ACTIVITY.
The lines from the start of the records below through the line containing "1. Tải ViKey-v1.3.2-win64.zip" are to be copied exactly, both ends included, with nothing added.

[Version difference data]
»»
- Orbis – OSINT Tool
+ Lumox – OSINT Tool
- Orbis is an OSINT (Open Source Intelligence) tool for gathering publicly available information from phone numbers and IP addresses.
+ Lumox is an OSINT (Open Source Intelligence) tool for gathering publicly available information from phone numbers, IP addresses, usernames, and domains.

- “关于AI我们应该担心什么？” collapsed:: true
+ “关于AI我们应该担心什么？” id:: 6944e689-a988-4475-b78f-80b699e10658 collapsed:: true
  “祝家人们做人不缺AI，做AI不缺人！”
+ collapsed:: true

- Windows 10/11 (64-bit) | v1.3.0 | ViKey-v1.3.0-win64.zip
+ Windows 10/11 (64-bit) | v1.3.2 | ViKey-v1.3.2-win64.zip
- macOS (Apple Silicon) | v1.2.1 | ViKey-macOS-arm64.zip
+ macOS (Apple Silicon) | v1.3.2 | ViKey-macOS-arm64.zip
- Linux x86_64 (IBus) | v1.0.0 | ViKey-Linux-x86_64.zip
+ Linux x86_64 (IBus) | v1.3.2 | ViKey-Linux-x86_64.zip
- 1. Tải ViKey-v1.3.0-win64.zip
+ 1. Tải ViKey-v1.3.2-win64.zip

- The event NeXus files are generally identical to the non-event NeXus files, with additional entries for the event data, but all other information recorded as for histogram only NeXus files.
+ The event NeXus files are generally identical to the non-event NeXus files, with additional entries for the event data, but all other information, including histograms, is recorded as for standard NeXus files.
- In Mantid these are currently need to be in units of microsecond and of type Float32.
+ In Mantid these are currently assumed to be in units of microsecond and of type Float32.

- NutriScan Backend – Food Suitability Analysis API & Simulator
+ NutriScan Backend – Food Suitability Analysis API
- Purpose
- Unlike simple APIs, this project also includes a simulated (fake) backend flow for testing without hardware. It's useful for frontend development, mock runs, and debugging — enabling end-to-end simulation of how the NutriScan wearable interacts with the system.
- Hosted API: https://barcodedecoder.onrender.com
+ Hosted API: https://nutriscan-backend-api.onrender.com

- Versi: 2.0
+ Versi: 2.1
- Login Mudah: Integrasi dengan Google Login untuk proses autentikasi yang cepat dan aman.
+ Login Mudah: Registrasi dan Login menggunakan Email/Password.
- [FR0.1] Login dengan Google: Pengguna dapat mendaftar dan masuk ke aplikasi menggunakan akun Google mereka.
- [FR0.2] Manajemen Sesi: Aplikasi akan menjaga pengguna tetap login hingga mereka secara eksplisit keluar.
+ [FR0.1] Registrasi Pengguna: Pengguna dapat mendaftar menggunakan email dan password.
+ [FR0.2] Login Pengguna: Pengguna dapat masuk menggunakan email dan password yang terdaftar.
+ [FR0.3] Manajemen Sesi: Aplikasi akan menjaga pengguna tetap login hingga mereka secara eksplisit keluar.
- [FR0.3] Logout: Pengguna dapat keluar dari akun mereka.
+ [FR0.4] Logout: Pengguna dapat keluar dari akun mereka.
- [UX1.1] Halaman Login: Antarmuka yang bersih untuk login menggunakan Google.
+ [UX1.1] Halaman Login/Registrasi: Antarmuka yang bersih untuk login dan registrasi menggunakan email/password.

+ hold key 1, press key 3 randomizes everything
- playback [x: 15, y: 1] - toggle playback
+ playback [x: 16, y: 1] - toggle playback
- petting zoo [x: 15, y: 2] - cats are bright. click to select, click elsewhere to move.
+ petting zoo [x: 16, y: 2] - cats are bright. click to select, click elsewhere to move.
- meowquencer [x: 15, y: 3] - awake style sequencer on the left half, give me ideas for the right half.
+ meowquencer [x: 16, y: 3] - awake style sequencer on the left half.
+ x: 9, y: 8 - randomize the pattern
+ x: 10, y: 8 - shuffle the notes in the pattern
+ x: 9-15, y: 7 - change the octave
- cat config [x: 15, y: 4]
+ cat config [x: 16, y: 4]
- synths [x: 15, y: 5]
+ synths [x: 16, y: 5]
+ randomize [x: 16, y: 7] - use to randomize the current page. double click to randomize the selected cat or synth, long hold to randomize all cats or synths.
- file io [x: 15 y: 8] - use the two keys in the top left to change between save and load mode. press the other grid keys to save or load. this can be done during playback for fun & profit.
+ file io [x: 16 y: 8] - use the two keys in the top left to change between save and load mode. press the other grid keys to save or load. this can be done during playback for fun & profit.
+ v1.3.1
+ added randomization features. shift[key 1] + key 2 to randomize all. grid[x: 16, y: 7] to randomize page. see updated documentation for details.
««
RESULT FOR THIS TASK.
- Orbis – OSINT Tool
+ Lumox – OSINT Tool
- Orbis is an OSINT (Open Source Intelligence) tool for gathering publicly available information from phone numbers and IP addresses.
+ Lumox is an OSINT (Open Source Intelligence) tool for gathering publicly available information from phone numbers, IP addresses, usernames, and domains.

- “关于AI我们应该担心什么？” collapsed:: true
+ “关于AI我们应该担心什么？” id:: 6944e689-a988-4475-b78f-80b699e10658 collapsed:: true
  “祝家人们做人不缺AI，做AI不缺人！”
+ collapsed:: true

- Windows 10/11 (64-bit) | v1.3.0 | ViKey-v1.3.0-win64.zip
+ Windows 10/11 (64-bit) | v1.3.2 | ViKey-v1.3.2-win64.zip
- macOS (Apple Silicon) | v1.2.1 | ViKey-macOS-arm64.zip
+ macOS (Apple Silicon) | v1.3.2 | ViKey-macOS-arm64.zip
- Linux x86_64 (IBus) | v1.0.0 | ViKey-Linux-x86_64.zip
+ Linux x86_64 (IBus) | v1.3.2 | ViKey-Linux-x86_64.zip
- 1. Tải ViKey-v1.3.0-win64.zip
+ 1. Tải ViKey-v1.3.2-win64.zip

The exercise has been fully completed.